THE blond jaded victim sits slumped on what used to be a swivel chair but which morphed into a slightly lopsided, static a year ago. The harsh over-head strip lights are off and the phone is plugged out.
Slowly, the middle-aged woman takes her head up from the desk, stares at the A4 pages strewn on her desk and purses her lips in defeat.
Finally, she gets up, stretches, plugs in the phone again, and stubs her fore finger on the '0' button.
"OK, I'm ready for the next one, send him up."
Annual reviews are a disaster story for most of us, and a horror for those who have to give them. They may pass without violence but there'd be buckets of blood on the walls if the psychic subtext was played out for real.
These are dramas of pregnant pauses, surface politeness, subtle power-games and occasional real head-on collisions for those plucked from the norm group of mid-scoring ordinary survivors.
As 75% of us wrongly rate our performance at work as being up there with the top 25%, there's no avoiding the fact there's an anomaly to be faced down at review time.
However awful it is for those being appraised, as their eyes roll and their cynical smirks are shared with the other underlings preparing for the charade, the real victims in the newly-found panacea to all things performance-related are often hapless managers and supervisors not adequately equipped for this display of corporate modern manners.
What doesn't make everybody hate you might just make you hate yourself; for a few extra euro and the minuscule taste of power management brings, there's the very unlovely prospect of having to sit down your "team" a few times a year and use a crude . . . and often meaningless . . . socalled measure to mark them out as good or bad, and make them take it seriously.
Unfortunately, although performance management/appraisals and review systems have gained a large following among HR departments, as we know them, they are more likely to align performance with an Academy Award than with any really properly appraised improvement in the bottom line.
These systems often reflect not what the person did, but the conditions in the organisation and the performance system itself. The individual is a minor event in all this and gets lost in the process so actions are not accurately or adequately assessed.
Sometimes knowledge, skills and motivation . . . the fundamentals of people's behaviour at work . . . vie for attention. Skills are the most visible and so displays of skill are a necessity. Knowledge can be ascertained and is measurable. But motivation is a bit "out there" so when resources are slim, there's a collision of the three and the one that gets lost is the latter.
Performance measuring then takes place without a thought for how measuring processes interfere with motivation and trust, and the very act of reviewing can demotivate otherwise wellmotivated employees.
You can't just "leave aside" motivation for a few hours while we get people to improve.
The review process undoes what the mission statement and all the other organisation-serving guff does . . . the review meeting often means "we don't really trust you, we need to keep tabs on you and give you an imposed 'rating'.
You didn't fall for that fairytale about being the place's most valuable asset, did ye?"

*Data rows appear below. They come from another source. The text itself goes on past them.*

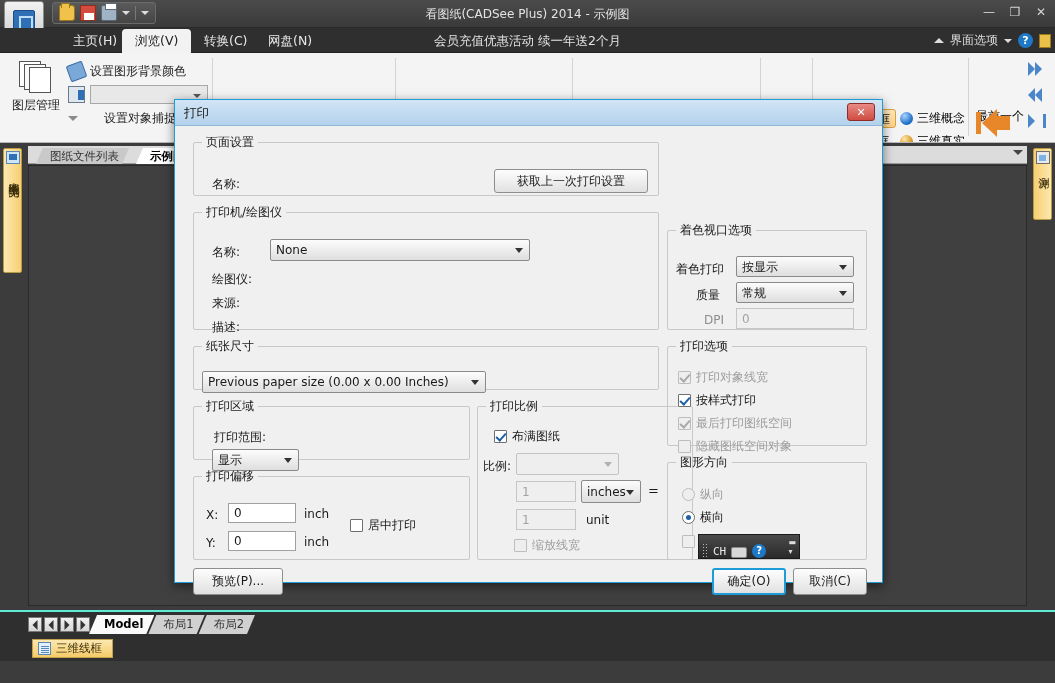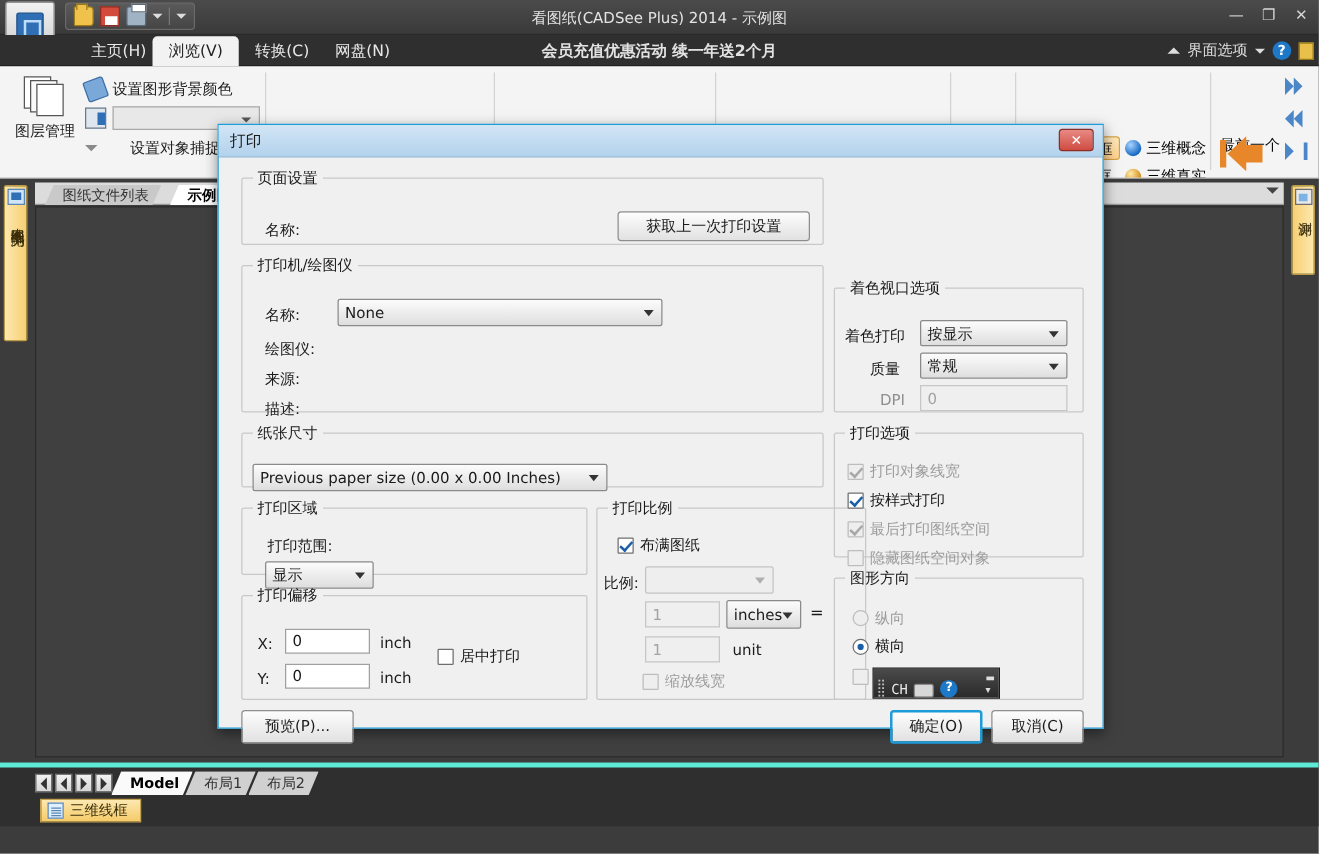--- a/index.html
+++ b/index.html
@@ -78,7 +78,6 @@
     position:absolute; left:0; top:0; width:1055px; height:25px;
     line-height:25px; text-align:center; color:#e2e2e2; font-size:12.5px;
     pointer-events:none;
-    font-weight:bold;
   }
   .tr-right { position:absolute; right:4px; top:0; height:25px; display:flex; align-items:center; gap:6px; color:#ddd; font-size:12px;}
   .chev-up { width:0;height:0;border-left:5px solid transparent;border-right:5px solid transparent;border-bottom:5px solid #ddd;}

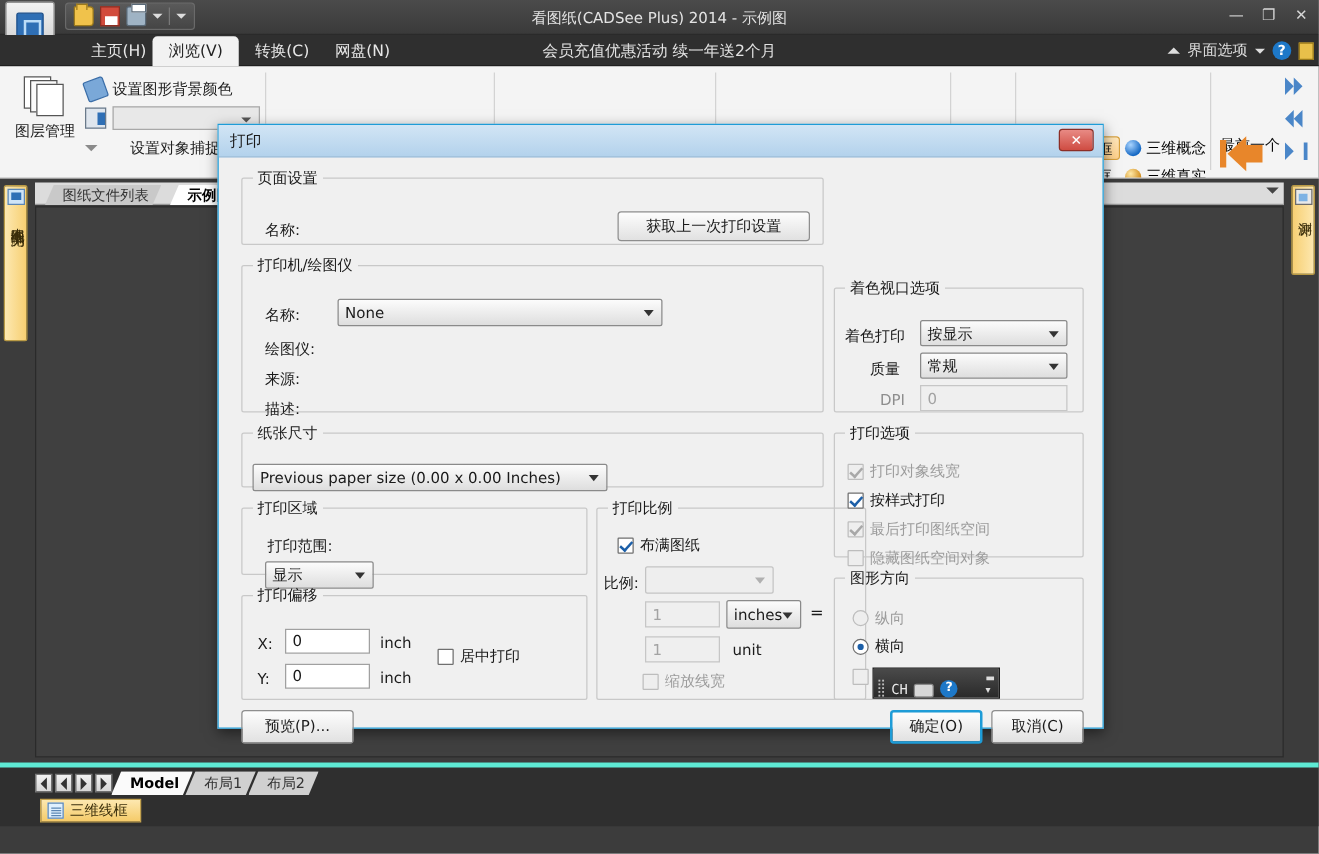--- a/index.html
+++ b/index.html
@@ -359,7 +359,7 @@
   
   .layoutbar {
     position:absolute; left:0; top:610px; width:1055px; height:26px;
-    background:#2f2f2f; border-top:4px solid #5eead4;
+    background:#2f2f2f; border-top:2px solid #5eead4;
   }
   .navgrp { position:absolute; left:28px; top:5px; display:flex; gap:2px; }
   .navgrp .nb {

For reviews to really do what they say they do, they would:
>> align organisational goals with individual goals starting with the individual;
>> spend time to find and create some fit;
>> consider how processes in place help people meet real process and product targets.
Reviewers would:
>> search out organisational blocks, which may be him or her;
>> seek the anchors, asking all the time "how can we make it easier for you?";
>> confidently discriminate bad from good performance, mediocre from outstanding.
"Performance" itself would not merely be a numbers game, but a real amalgam of how things were done, the quality of the methods, not just the amount of the output.
We ignore the means by which we do things at our peril, as looking at the "ends" doesn't help us learn anything. We have to trust the system so that we can say "Aileen achieved more this year than John did but that's not as important as how she did that; lets do it differently next year".
A good review system has a competent, trained, emotionally intelligent reviewer.
The irony is the number of untrained, incompetents carrying out appraisals of other people's competencies. Too many wreak havoc on the entire system by bringing in subjective remarks to the process: "I don't feel you really like this department"; "My hunch is you could work harder" . . . the death knell to any reliable review and undermining its raison d'etre of objectivity and consistency.
The trend towards accountability is obviously a good one and one which should fit nicely into psychological science's reward and punish approach. If managers are too nervous and unskilled to venture from the midrange '3' ratings, the review process is not meeting any of its own standards and should get thrown out and another approach adopted.
Going to the review has become like buying lotto tickets. Way back when it started, we all thought we might come out winners. Six months in, we kept hoping and occasionally bought into it, but got a bit fed up not winning and soon the little metallic tickets and the emailed invites to the meeting similarly took on a sinister edge.
A year or two in, many of us morphed into a faithless bunch who settled into it, still idealistically dreaming of a huge win but never even buying any tickets.
When the review seems like a lottery, we find a way to manage our expectations and to stop ourselves being disappointed. So, we settle for the '3', but hang on to the illusion that we're really worth a '5', thus collapsing disappointment with hope and undermining all notions about reviewing being an objective process.
When we put it all down to random chance anyway, there's as little point buying the lottery ticket as there is trying hard to get a good appraisal. End of story.